Sound of greasy wood

 

Naviarhaiku635 – can you hear the stars?

It's great to share a track responding to this poem, as Leanne was part of the workshops last month and offered this haiku.

Originally my piece had vocals, but I thought it suited Naviar's sound to go for a more minimal instrumental.

Bass boost


 

Disquiet Junto 0740 Polychord Amorous

The assignment is to write a piece of music based on a chord progression of polychords.

Polychords were a new term and I explored combinations of three-note chords on the guitar before arriving at two progressions.

The first is a kind of A over E, I guess, which is followed by a C7 and something.

I recorded two accompaniments on guitar as I ran through lyrics, which riff on pairing chords. 

One of the influences on my playing this week is Nile Rodgers, particularly the way he'll split a big chord.

Going deep

I've been recording responses to the Disquiet Junto for over a decade

This has amassed over 500 recordings from, to date, 738 weekly prompts, those sometimes cryptic instructions issued by Marc Weidenbaum to an online community.

Most weeks there are dozens of recordings and I've learned as much from how the members respond, as I have from undertaking the tasks.

These activities are often musical, sometimes other audio formats, and interpretation is a lot more flexible than one might initially expect.

Some weeks it turns out worse than one hopes, but some weeks the results are surprisingly sublime.

There's a lot one learns along the way, but one of the highlights is when one sees something unexpected.

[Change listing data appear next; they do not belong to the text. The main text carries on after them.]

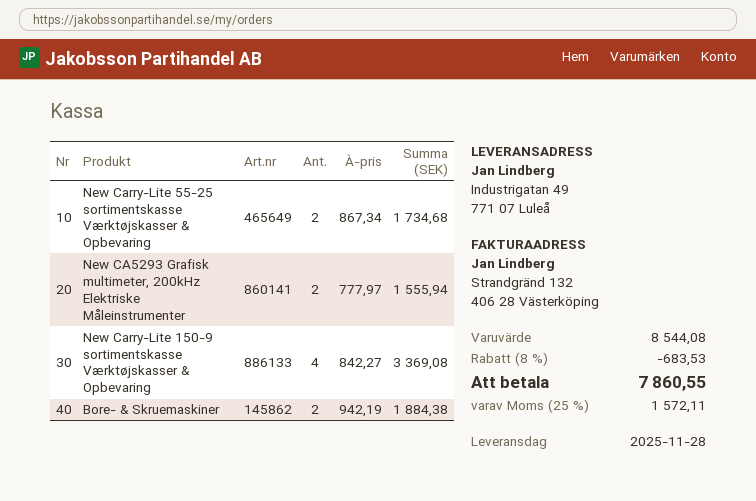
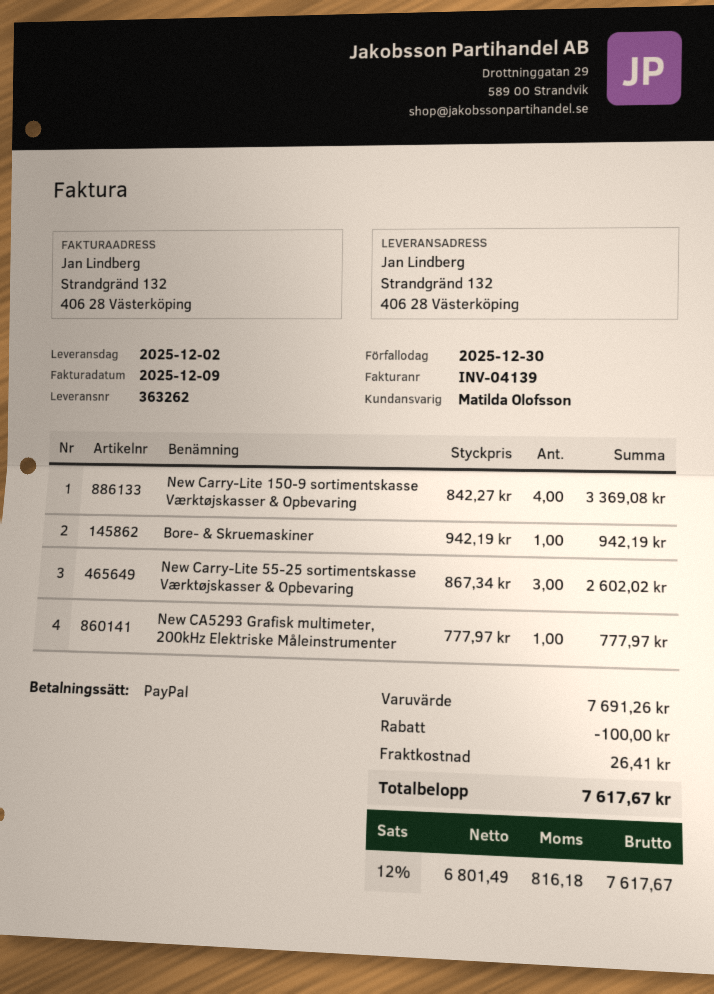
delivery date: 2025-11-28 -> 2025-12-02
ship to: Industrigatan 49, 771 07 Luleå -> Strandgränd 132, 406 28 Västerköping
New Carry-Lite 55-25 sortimentskasse Værktøjskasser & Opbevaring: 2 x 867.34 = 1734.68 -> 3 x 867.34 = 2602.02
New CA5293 Grafisk multimeter, 200kHz Elektriske Måleinstrumenter: 2 x 777.97 = 1555.94 -> 1 x 777.97 = 777.97
Bore- & Skruemaskiner: 2 x 942.19 = 1884.38 -> 1 x 942.19 = 942.19
subtotal: 8544.08 -> 7691.26
discount: 683.53 -> 100.00
shipping: none -> 26.41
tax: 25% = 1572.11 -> 12% = 816.18
total: 7860.55 -> 7617.67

Just as we have many roles in our lives, there can be many versions in our audio productions and I feel I've explored other lives.

And some weeks, I see the prompt and can't help but watch my mind race ahead with possibilities.

Like this week I saw the title and got a way toward having a track finished before the prompt was published.

However, then the assignment arrived saying "Make music focused on sympathetic strings, or something akin to them."

And I realised that I'd misread the title as "Deepest Symphonies"!